- **Task details**
Write out exactly the lines below that run from the line containing "[73,88,227,104] CRM Formatter" through the last line of the records.

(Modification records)
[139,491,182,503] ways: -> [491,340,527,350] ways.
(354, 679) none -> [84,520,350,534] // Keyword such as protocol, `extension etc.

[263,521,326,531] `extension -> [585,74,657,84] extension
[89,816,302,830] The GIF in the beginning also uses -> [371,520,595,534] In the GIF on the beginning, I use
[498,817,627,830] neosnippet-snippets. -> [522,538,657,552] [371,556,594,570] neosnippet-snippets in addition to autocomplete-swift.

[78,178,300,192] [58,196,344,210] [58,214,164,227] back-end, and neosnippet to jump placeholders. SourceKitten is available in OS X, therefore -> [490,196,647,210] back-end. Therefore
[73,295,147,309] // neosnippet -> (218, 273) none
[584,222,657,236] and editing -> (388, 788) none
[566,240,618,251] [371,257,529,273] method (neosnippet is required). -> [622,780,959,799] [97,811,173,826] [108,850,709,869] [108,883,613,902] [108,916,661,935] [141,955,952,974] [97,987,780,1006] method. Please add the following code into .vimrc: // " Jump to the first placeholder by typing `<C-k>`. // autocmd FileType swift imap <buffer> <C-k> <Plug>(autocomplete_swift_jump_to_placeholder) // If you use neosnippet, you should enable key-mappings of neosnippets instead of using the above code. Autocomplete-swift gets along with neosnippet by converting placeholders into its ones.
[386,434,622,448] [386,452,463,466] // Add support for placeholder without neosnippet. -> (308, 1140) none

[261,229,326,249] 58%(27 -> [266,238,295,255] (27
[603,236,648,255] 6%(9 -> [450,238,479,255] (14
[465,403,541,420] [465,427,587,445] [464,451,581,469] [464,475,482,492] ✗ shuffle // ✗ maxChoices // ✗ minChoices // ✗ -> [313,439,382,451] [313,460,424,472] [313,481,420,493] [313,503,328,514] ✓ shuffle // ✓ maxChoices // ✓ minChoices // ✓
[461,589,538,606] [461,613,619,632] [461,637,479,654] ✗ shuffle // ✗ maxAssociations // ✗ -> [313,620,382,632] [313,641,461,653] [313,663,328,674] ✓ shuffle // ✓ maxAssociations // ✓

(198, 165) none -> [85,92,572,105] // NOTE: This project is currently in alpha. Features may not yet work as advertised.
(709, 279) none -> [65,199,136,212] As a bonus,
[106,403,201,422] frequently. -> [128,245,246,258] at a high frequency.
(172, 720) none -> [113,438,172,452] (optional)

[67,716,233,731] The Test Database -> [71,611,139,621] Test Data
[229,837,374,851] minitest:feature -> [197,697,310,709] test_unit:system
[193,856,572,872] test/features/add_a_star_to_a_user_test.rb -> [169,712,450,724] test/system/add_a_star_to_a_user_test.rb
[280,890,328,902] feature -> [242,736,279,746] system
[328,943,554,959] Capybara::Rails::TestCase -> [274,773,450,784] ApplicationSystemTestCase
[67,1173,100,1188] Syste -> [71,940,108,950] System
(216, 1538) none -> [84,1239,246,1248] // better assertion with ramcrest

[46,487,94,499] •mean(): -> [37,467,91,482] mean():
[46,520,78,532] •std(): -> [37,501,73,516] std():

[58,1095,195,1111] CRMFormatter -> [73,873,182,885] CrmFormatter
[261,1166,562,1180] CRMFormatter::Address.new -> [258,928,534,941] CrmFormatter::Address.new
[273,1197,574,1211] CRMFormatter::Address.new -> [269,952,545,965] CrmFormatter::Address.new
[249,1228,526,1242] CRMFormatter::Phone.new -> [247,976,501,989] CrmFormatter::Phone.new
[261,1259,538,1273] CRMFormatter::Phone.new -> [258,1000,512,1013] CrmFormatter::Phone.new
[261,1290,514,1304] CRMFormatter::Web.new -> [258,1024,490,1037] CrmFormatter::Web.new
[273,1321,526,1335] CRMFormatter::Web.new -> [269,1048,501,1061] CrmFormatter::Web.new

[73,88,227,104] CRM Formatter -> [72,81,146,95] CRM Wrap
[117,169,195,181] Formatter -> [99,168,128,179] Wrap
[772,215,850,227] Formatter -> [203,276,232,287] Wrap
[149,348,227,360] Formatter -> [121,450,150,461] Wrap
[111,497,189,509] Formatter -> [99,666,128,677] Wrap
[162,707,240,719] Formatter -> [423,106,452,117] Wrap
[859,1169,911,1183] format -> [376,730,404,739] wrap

- **Solved problem**
[73,88,227,104] CRM Formatter -> [72,81,146,95] CRM Wrap
[117,169,195,181] Formatter -> [99,168,128,179] Wrap
[772,215,850,227] Formatter -> [203,276,232,287] Wrap
[149,348,227,360] Formatter -> [121,450,150,461] Wrap
[111,497,189,509] Formatter -> [99,666,128,677] Wrap
[162,707,240,719] Formatter -> [423,106,452,117] Wrap
[859,1169,911,1183] format -> [376,730,404,739] wrap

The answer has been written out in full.